Part 1 of 2 Parts    
     NearStar Fusion is a five-person startup in Chantilly,Virginia. They have a new energy-generating approach for creating nuclear fusion. The company is training plasma railguns to generate more power than is put in.
     Nuclear fusion is considered the holy grail of the energy sector that could solve the world’s energy needs once achieved. In nuclear fission reactors, heavy atoms are split to generate energy. In nuclear fusion reactors, very light atoms are fused together to generate energy.
     The major problem faced while replicating this on Earth is that, until recently, the energy output from the process has remained smaller than the energy put in to drive the process. It was only in December of 2022 that the National Ignition Facility (NIF) at the Lawrence Livermore National Laboratory was able to produce more energy than a nuclear fusion reaction.
     Many of the attempts to create nuclear fusion reactor have relied on the Tokamak design. In a Tokamak, a hydrogen plasma is heated and compressed until fusion is triggered. Inside the donut-shaped vacuum chamber of the Tokamak, researchers try to recreate the conditions on the Sun.
     The NIF utilized what is called inertial confinement to achieve its breakthrough. One hundred and ninety-two lasers are focused on a pellet of hydrogen fuel to heat it to the necessary temperature. However, the lasers being used by the NIF are old and inefficient and the extra energy generated was very small.

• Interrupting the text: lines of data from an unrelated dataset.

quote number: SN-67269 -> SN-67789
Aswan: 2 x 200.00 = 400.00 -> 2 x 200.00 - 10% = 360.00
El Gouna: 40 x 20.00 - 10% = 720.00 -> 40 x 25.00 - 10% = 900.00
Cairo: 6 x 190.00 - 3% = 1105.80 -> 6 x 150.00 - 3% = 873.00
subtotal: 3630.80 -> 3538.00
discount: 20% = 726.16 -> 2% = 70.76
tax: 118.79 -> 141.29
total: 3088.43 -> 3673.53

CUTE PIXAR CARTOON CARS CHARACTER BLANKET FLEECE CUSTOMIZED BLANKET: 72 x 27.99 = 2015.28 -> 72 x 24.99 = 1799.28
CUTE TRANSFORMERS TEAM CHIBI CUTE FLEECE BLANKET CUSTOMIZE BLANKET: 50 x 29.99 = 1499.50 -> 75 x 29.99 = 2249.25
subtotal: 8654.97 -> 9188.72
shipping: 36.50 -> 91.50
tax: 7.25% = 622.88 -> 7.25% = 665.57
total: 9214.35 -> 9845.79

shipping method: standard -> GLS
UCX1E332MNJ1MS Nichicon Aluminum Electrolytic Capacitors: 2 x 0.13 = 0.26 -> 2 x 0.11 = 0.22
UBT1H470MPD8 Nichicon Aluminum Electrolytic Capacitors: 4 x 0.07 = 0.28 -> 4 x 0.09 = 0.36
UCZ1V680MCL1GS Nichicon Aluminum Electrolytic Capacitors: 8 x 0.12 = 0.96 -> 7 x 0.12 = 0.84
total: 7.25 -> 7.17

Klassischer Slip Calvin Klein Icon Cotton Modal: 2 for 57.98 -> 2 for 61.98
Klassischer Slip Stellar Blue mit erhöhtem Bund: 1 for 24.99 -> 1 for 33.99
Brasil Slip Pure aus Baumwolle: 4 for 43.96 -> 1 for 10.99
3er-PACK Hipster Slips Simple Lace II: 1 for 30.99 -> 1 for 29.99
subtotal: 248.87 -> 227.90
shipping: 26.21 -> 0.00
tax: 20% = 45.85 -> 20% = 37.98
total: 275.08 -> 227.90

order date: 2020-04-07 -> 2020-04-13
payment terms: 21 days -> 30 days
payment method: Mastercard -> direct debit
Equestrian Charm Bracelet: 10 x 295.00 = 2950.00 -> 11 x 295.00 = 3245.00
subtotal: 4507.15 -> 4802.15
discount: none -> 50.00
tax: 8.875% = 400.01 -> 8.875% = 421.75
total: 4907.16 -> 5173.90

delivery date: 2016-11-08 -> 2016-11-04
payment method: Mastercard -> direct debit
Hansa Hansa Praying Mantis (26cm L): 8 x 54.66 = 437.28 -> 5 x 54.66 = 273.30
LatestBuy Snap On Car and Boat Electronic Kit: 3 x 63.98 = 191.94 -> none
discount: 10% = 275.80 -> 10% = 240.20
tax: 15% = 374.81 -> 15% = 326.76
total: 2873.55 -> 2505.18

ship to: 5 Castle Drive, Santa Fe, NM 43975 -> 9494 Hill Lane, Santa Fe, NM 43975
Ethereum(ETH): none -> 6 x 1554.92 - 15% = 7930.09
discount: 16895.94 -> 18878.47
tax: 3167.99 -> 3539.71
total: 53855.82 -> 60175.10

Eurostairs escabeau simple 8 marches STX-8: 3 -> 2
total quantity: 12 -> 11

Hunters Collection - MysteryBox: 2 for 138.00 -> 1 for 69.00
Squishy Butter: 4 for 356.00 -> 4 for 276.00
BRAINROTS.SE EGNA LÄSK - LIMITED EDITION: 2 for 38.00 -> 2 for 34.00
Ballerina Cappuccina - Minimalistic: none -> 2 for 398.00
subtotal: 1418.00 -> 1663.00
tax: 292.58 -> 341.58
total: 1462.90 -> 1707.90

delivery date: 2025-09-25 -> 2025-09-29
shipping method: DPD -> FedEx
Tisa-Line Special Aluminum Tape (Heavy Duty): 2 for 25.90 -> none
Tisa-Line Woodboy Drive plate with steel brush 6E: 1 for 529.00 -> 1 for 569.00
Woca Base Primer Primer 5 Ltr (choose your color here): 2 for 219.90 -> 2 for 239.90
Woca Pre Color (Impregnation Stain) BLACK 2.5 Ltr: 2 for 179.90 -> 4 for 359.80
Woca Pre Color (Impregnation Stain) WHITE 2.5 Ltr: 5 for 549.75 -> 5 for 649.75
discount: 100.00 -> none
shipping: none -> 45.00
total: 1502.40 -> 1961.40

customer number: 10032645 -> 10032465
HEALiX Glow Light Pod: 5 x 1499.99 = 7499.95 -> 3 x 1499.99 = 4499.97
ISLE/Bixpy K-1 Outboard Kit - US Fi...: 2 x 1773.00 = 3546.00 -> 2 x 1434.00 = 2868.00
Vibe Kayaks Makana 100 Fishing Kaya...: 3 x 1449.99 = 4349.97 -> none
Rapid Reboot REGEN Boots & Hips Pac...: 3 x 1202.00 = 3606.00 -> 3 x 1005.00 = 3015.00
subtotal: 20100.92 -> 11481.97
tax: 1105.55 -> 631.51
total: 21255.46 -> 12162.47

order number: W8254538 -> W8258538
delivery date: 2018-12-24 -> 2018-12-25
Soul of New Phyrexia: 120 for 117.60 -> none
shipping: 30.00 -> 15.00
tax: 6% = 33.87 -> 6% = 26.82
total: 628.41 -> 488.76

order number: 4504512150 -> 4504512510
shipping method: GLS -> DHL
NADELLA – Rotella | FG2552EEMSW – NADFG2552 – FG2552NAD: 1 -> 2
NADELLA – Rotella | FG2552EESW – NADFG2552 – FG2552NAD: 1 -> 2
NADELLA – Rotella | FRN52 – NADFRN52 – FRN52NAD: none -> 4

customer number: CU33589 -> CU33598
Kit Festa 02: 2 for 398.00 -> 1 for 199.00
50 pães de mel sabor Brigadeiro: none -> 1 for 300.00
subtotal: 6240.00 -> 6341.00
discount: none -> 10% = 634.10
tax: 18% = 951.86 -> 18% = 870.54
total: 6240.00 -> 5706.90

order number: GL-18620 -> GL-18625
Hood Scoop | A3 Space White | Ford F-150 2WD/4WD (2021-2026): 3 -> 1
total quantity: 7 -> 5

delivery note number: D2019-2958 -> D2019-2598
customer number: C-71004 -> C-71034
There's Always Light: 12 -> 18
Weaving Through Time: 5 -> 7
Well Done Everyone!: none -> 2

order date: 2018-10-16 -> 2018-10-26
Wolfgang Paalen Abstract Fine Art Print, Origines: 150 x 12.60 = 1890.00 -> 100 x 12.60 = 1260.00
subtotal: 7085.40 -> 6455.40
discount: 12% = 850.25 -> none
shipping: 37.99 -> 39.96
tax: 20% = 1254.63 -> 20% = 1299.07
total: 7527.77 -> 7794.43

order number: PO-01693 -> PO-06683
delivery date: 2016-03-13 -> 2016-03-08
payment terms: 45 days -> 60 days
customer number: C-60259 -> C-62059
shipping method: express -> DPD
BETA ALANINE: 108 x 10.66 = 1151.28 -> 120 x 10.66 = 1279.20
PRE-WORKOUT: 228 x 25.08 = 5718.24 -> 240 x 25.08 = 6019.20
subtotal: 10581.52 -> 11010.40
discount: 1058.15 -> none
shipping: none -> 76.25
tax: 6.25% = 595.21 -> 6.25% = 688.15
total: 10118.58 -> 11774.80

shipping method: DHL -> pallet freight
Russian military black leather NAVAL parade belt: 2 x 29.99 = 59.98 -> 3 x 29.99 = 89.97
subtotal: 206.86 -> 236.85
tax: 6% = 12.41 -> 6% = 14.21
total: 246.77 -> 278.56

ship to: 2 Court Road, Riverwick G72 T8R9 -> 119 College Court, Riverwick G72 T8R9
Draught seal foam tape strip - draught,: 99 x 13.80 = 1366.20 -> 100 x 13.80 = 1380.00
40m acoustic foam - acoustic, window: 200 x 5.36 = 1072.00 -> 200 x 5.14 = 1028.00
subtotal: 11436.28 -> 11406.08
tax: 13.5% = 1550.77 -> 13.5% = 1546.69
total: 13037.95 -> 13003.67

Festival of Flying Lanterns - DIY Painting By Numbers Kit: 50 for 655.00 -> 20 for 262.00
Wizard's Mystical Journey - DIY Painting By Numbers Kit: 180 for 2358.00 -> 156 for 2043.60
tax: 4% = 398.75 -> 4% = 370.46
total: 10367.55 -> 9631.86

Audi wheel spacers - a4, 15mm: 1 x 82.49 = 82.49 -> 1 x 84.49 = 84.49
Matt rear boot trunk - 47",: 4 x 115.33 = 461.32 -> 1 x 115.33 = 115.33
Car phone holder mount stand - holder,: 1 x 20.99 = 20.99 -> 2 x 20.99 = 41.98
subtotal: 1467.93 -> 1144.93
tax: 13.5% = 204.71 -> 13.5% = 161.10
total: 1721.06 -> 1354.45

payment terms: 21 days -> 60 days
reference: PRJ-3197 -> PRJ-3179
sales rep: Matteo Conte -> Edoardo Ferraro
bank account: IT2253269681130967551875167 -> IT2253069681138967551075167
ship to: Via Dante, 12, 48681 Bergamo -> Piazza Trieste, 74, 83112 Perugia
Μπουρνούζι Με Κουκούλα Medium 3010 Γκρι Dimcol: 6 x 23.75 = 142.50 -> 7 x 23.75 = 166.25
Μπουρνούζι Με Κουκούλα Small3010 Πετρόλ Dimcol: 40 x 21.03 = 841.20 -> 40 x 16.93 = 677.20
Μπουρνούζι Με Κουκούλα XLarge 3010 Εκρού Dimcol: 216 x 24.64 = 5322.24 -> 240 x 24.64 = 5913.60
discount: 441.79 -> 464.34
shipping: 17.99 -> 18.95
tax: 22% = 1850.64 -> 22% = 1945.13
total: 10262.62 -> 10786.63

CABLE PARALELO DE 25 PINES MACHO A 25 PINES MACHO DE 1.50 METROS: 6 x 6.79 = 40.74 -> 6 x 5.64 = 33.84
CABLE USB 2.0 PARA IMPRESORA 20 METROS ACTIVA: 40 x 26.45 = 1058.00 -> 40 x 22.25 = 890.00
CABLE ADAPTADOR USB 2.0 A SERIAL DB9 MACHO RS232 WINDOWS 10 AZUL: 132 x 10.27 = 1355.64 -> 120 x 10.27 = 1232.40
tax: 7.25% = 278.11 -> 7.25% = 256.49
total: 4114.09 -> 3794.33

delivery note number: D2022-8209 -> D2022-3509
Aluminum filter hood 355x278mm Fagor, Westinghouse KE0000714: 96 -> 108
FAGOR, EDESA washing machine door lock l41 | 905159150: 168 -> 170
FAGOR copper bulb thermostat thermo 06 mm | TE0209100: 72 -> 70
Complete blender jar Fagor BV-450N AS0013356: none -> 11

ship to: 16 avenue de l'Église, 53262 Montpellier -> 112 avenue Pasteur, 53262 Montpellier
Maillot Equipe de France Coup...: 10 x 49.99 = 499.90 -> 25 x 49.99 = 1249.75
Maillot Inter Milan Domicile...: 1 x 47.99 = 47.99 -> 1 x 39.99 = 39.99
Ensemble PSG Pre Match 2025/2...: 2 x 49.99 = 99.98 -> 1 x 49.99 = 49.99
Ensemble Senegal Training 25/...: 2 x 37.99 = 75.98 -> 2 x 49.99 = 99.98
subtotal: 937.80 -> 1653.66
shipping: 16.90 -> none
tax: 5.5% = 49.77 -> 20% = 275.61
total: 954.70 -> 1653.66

     Startups which aim to replicate the NIF’s successes are using modern lasers that can fire more regularly and efficiently. However, in order for nuclear fusion to be economically viable, the output needs to be 15-20 times more than the energy put in to fire the lasers. This is where NearStar Fusion believes that its approach will be able to reach that goal.
     NearStar is a sister company to HyperJet Fusion which is also based in Chantilly. HyperJet is researching fusion energy using plasma jets. Instead of focusing on how to increase output from nuclear fusion reactors, NearStar’s team is working to reduce the energy input needed for ignition which is the beginning of nuclear fusion. According to the company this can be achieved by using plasma railguns because they are energy efficient.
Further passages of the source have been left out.